◆ Work request ◆
Restate the data below word for word, and let no image into your version.

---+---

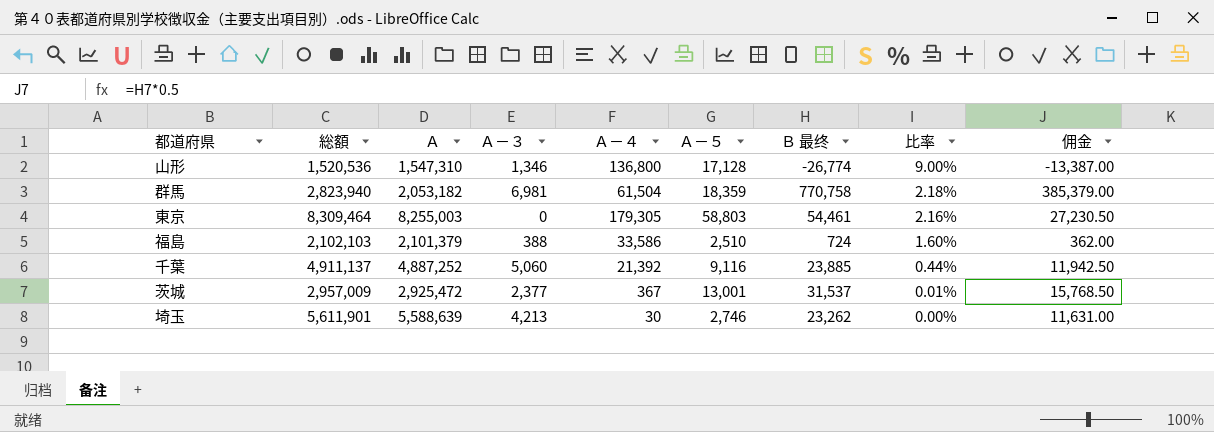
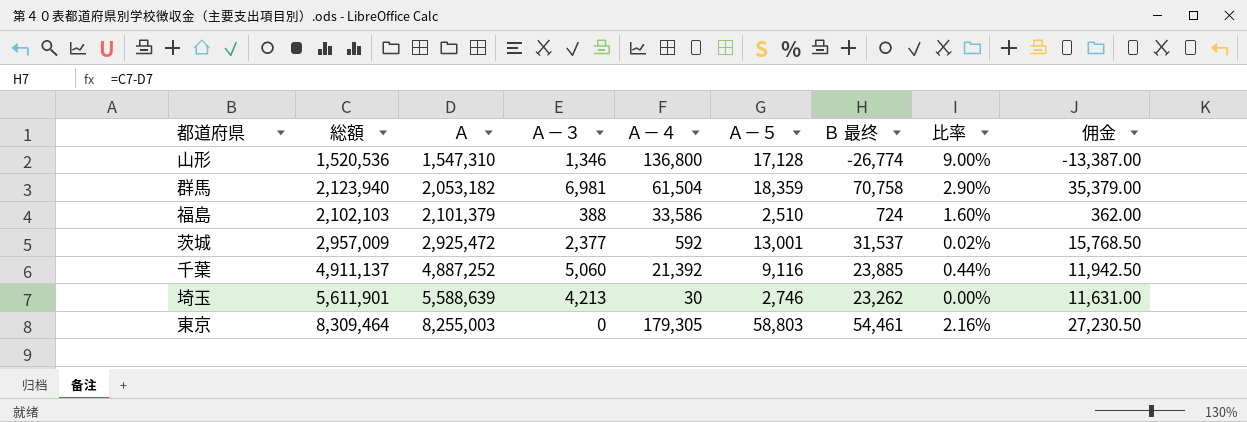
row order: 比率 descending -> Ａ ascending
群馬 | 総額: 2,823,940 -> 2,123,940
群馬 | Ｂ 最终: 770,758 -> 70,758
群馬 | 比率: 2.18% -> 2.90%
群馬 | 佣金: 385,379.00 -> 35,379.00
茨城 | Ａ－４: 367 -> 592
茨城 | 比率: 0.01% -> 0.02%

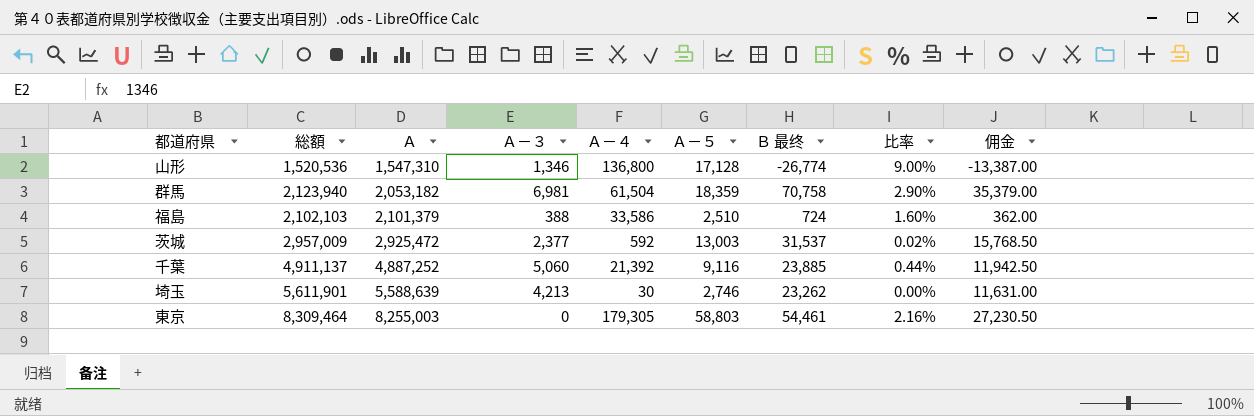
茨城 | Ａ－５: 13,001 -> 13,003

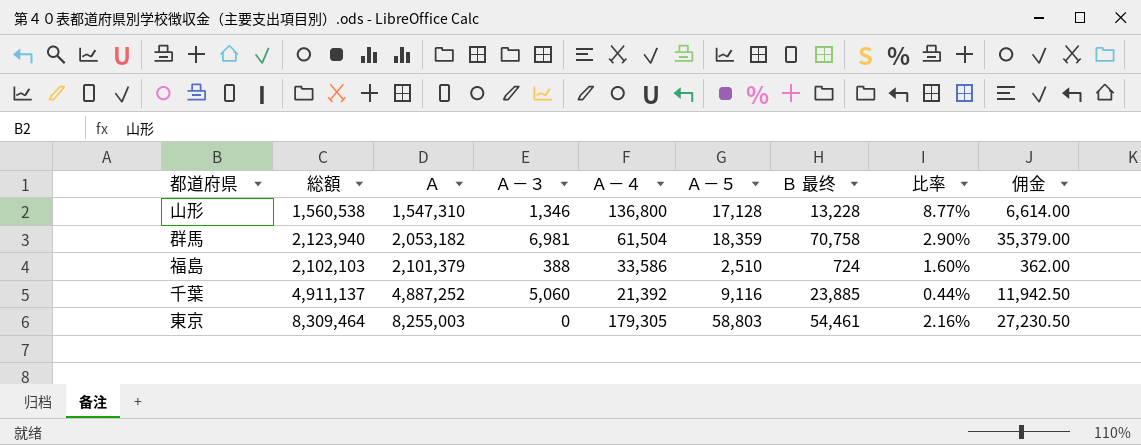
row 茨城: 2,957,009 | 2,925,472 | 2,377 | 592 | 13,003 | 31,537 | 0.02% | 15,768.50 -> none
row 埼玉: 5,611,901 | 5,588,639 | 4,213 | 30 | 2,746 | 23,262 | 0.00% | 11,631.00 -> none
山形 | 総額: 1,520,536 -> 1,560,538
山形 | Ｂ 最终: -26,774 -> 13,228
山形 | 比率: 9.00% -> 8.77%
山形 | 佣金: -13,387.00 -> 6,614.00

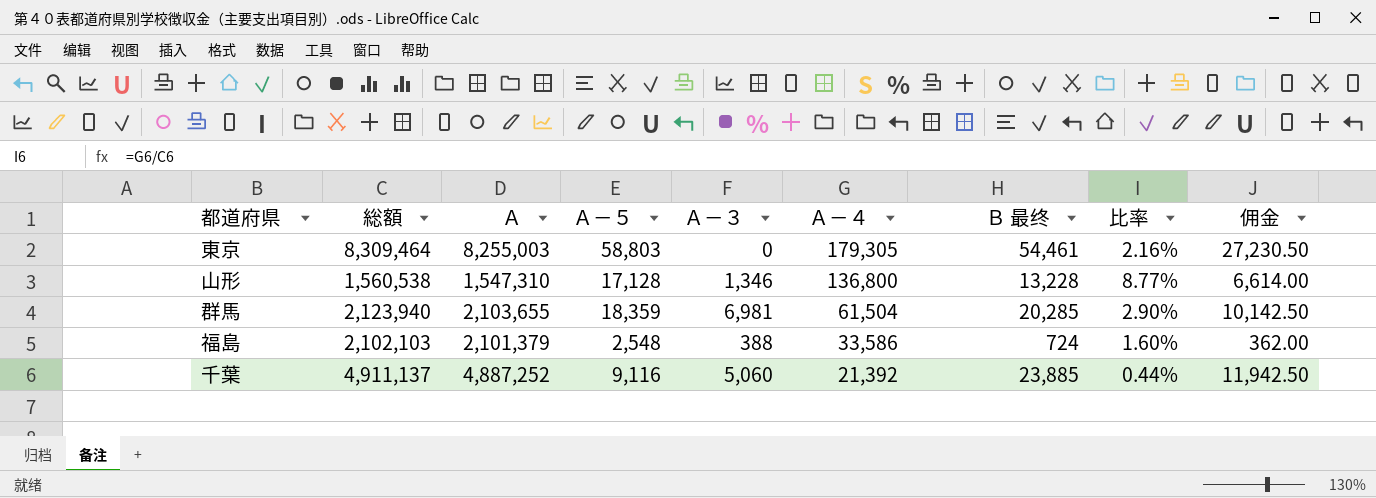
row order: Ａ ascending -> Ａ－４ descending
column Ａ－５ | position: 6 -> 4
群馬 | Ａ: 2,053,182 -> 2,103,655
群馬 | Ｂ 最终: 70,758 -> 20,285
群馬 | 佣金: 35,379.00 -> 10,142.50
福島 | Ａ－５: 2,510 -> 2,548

---+---

◆ The answer ◆
row order: 比率 descending -> Ａ ascending
群馬 | 総額: 2,823,940 -> 2,123,940
群馬 | Ｂ 最终: 770,758 -> 70,758
群馬 | 比率: 2.18% -> 2.90%
群馬 | 佣金: 385,379.00 -> 35,379.00
茨城 | Ａ－４: 367 -> 592
茨城 | 比率: 0.01% -> 0.02%

茨城 | Ａ－５: 13,001 -> 13,003

row 茨城: 2,957,009 | 2,925,472 | 2,377 | 592 | 13,003 | 31,537 | 0.02% | 15,768.50 -> none
row 埼玉: 5,611,901 | 5,588,639 | 4,213 | 30 | 2,746 | 23,262 | 0.00% | 11,631.00 -> none
山形 | 総額: 1,520,536 -> 1,560,538
山形 | Ｂ 最终: -26,774 -> 13,228
山形 | 比率: 9.00% -> 8.77%
山形 | 佣金: -13,387.00 -> 6,614.00

row order: Ａ ascending -> Ａ－４ descending
column Ａ－５ | position: 6 -> 4
群馬 | Ａ: 2,053,182 -> 2,103,655
群馬 | Ｂ 最终: 70,758 -> 20,285
群馬 | 佣金: 35,379.00 -> 10,142.50
福島 | Ａ－５: 2,510 -> 2,548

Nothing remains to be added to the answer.